◆ Assigned task
Since only the words are wanted, reproduce every entry exactly and leave the images behind.

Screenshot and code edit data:
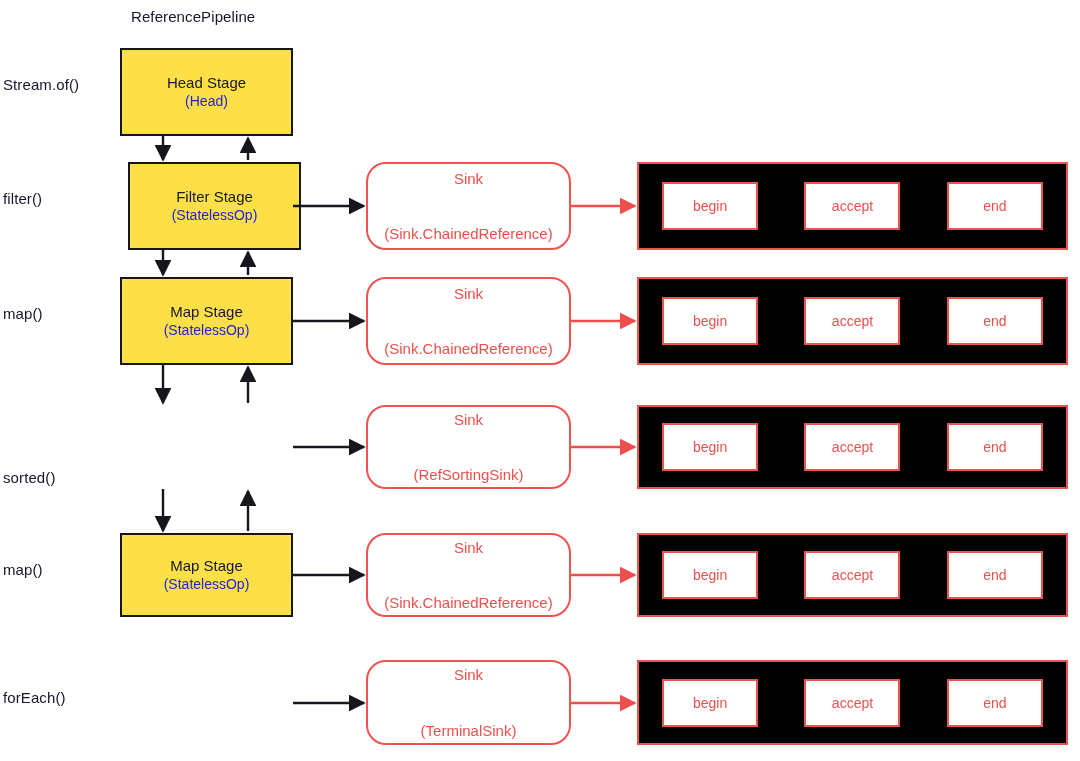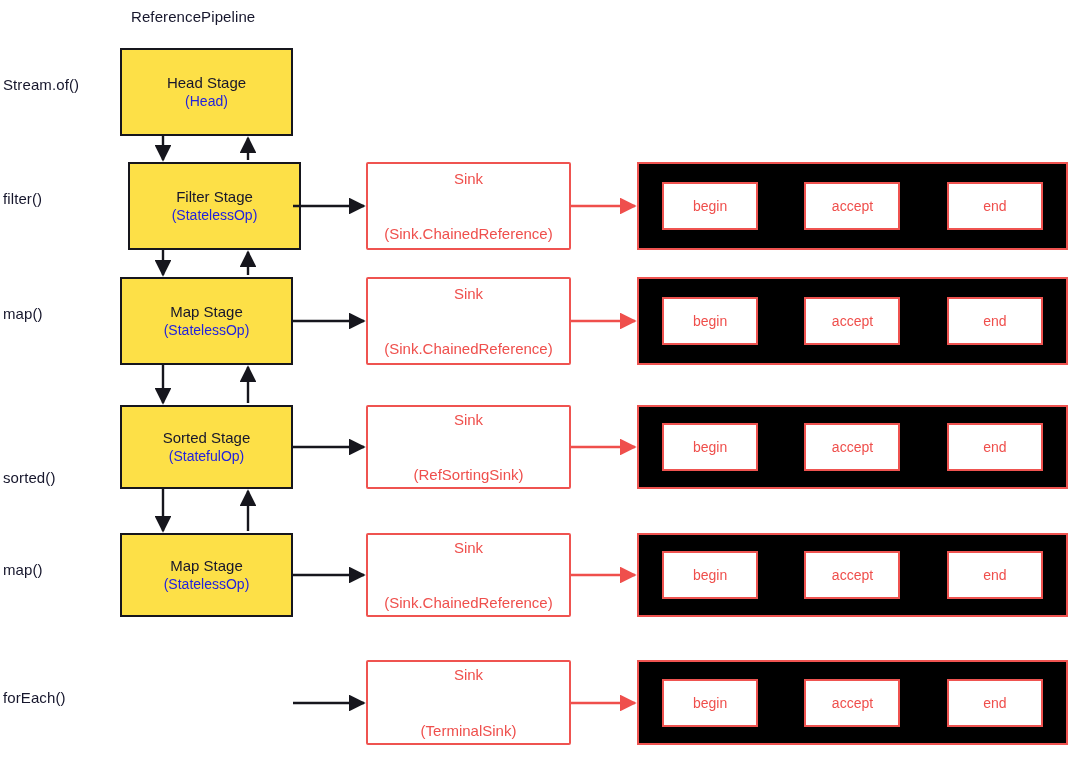"Sink" .sink-box { border-radius: 2px -> 20px }
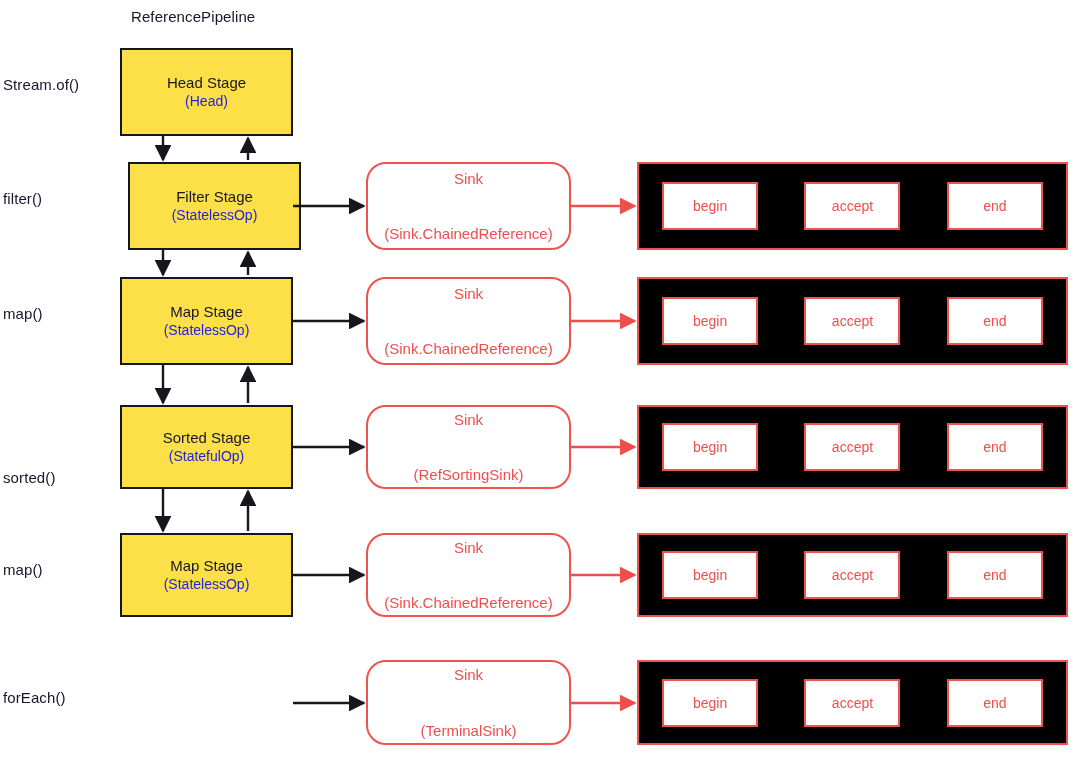"Sorted Stage" div.abs { html: <div> <div>Sorted Stage</div> <div>(StatefulOp)</div> </div> -> none }
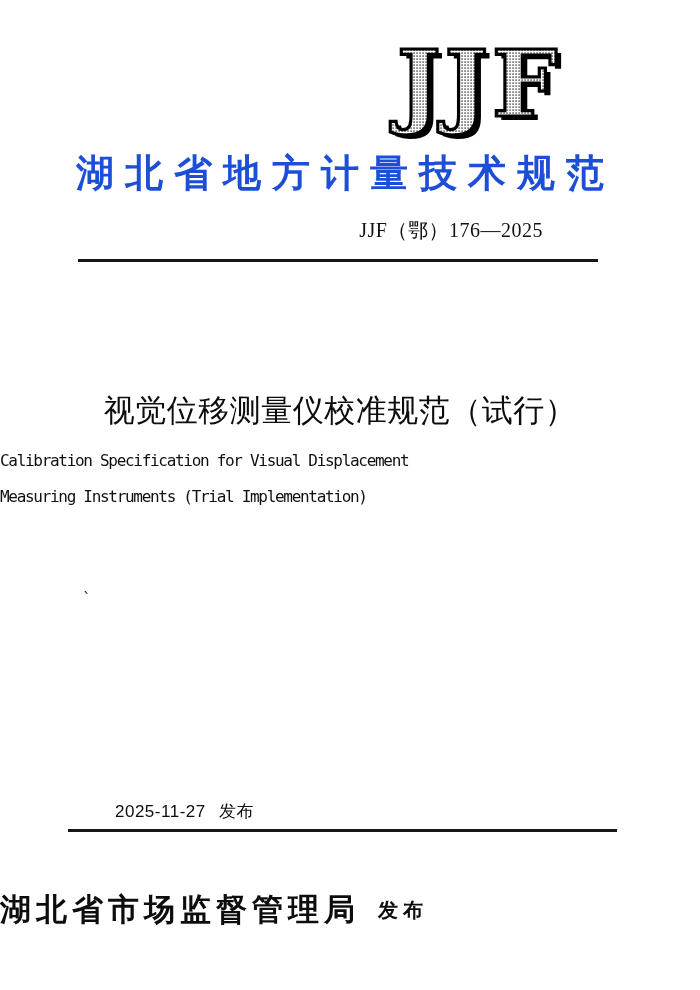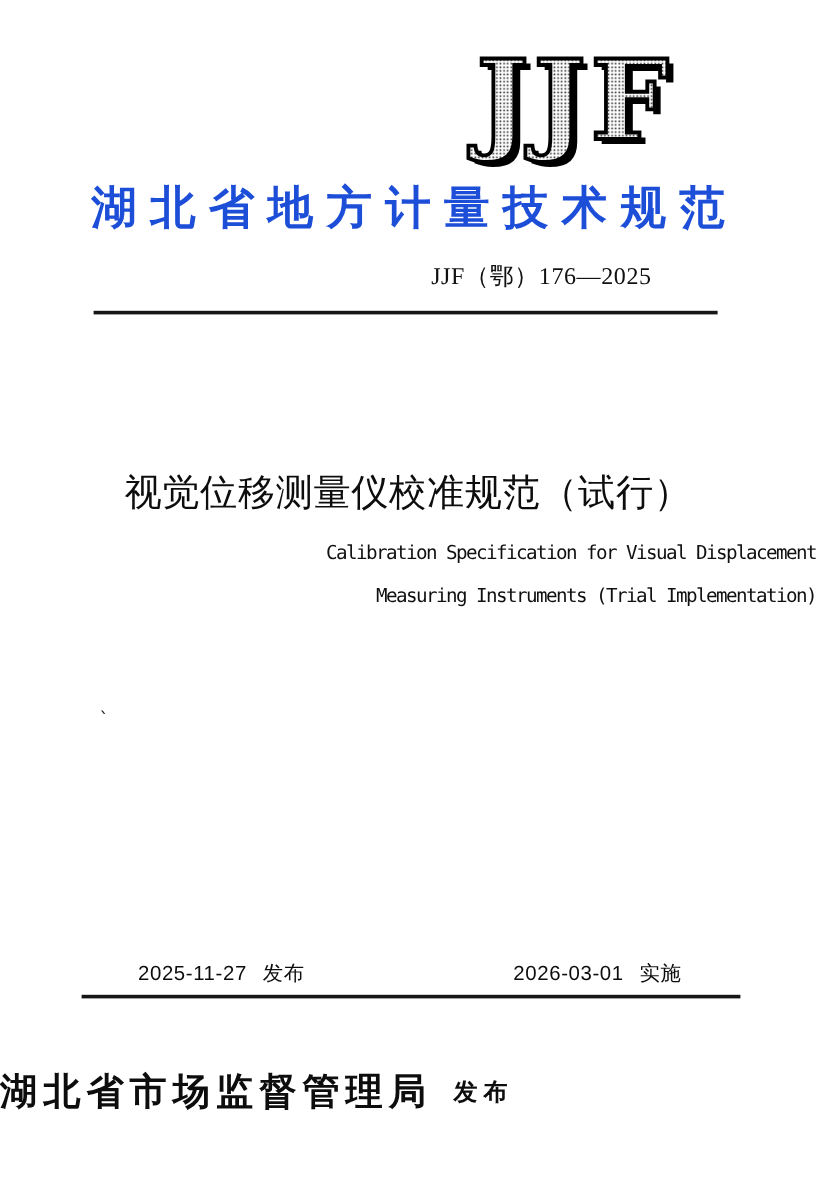"Calibration Specification for Visual" .en-title { text-align: right -> left }
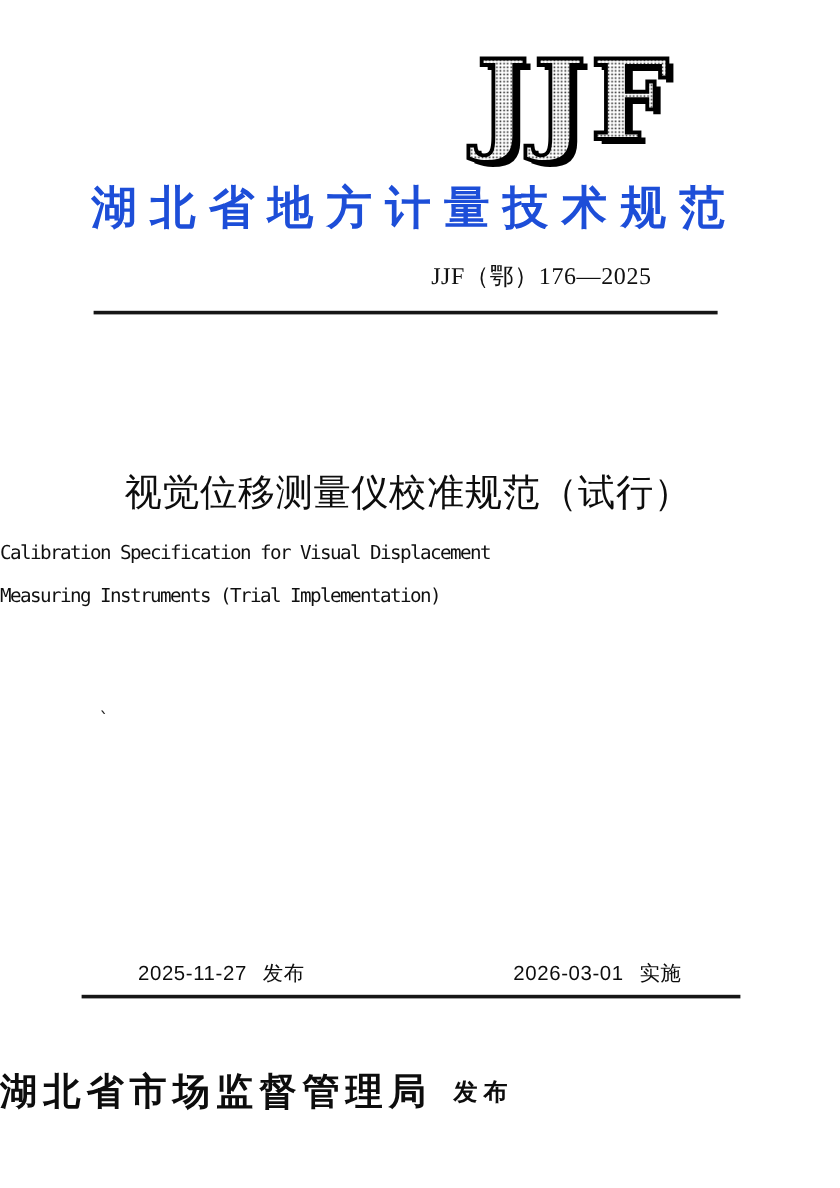"2025-11-27 发布" .dates { align-items: center -> flex-start; flex-direction: none -> column }
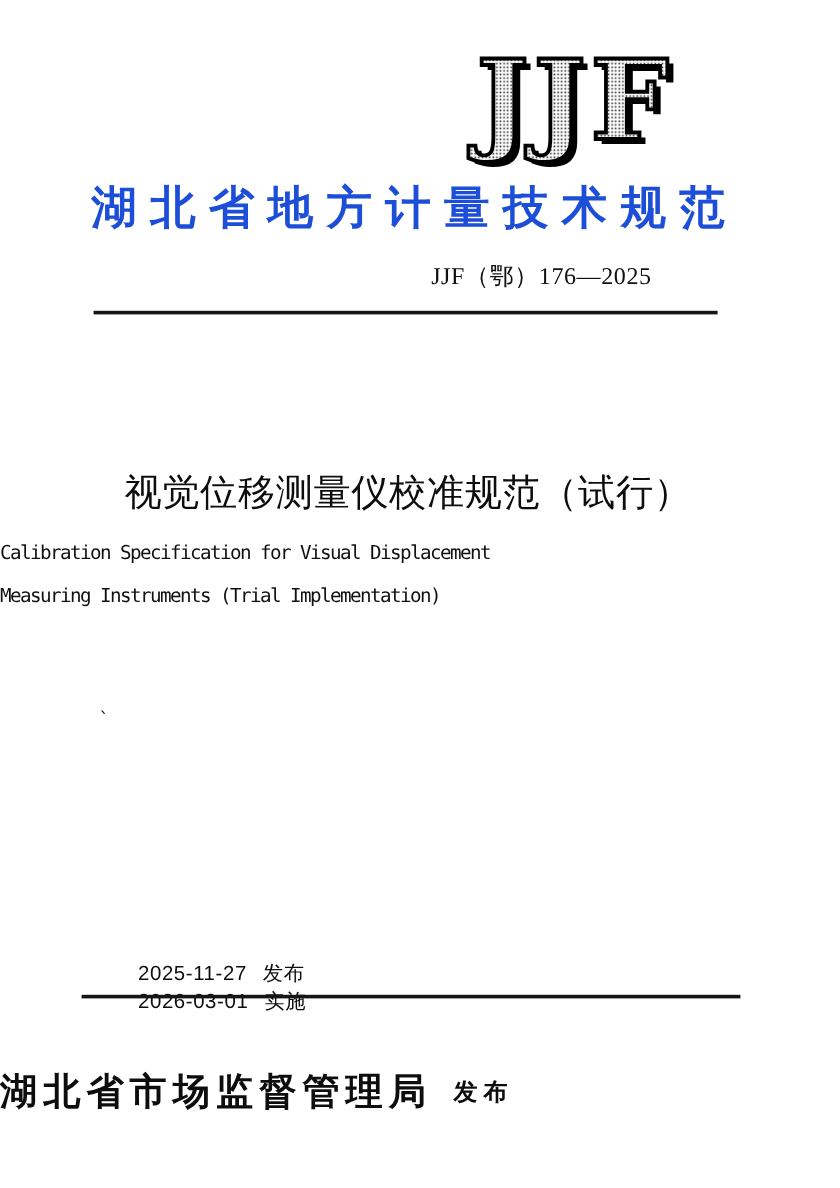"2026-03-01 实施" span.date-group { html: <span> <span>2026-03-01</span> <span>实施</span> </span> -> none }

◆ Result of this exercise
"Sink" .sink-box { border-radius: 2px -> 20px }
"Sorted Stage" div.abs { html: <div> <div>Sorted Stage</div> <div>(StatefulOp)</div> </div> -> none }
"Calibration Specification for Visual" .en-title { text-align: right -> left }
"2025-11-27 发布" .dates { align-items: center -> flex-start; flex-direction: none -> column }
"2026-03-01 实施" span.date-group { html: <span> <span>2026-03-01</span> <span>实施</span> </span> -> none }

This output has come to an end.